Tally the lines in the records underneath that contain the string "package", and state the figure by itself.

EXTRACTED ENTRIES section start

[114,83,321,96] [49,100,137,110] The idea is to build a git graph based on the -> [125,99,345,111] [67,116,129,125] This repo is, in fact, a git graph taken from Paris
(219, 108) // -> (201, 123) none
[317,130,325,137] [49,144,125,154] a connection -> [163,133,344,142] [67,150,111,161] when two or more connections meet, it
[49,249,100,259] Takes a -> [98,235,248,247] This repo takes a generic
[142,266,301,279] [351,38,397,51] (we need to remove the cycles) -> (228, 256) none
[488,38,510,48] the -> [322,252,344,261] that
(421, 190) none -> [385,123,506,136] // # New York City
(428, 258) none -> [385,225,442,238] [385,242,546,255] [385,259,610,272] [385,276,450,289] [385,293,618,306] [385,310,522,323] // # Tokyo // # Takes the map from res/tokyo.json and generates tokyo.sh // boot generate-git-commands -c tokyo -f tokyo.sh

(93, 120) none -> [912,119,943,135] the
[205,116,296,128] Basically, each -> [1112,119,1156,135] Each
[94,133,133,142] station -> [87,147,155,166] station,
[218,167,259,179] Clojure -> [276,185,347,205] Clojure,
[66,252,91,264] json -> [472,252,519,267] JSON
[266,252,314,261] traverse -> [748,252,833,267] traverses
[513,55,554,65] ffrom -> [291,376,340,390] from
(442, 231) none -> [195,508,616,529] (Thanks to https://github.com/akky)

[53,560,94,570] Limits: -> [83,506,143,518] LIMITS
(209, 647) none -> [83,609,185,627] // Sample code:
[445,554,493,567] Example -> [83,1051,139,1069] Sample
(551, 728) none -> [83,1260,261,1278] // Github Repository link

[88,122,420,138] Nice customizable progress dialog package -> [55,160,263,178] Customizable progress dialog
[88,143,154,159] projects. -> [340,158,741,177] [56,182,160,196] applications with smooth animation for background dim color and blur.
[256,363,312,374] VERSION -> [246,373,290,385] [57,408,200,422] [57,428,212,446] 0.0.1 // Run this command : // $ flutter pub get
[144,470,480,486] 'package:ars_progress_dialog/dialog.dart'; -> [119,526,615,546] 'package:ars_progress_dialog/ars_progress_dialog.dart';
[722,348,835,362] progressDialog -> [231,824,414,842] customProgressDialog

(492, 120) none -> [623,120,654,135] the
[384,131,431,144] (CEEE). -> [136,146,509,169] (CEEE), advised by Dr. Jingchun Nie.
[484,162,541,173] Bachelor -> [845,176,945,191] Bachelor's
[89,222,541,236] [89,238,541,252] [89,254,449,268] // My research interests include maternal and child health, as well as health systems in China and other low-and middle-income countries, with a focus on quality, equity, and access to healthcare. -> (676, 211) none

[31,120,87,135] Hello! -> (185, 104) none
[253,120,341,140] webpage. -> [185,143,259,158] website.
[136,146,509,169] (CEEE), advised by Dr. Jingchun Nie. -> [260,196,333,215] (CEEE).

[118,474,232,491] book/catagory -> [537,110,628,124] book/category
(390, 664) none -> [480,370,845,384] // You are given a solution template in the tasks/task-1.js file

EXTRACTED ENTRIES section end

WRITTEN ANSWER - 2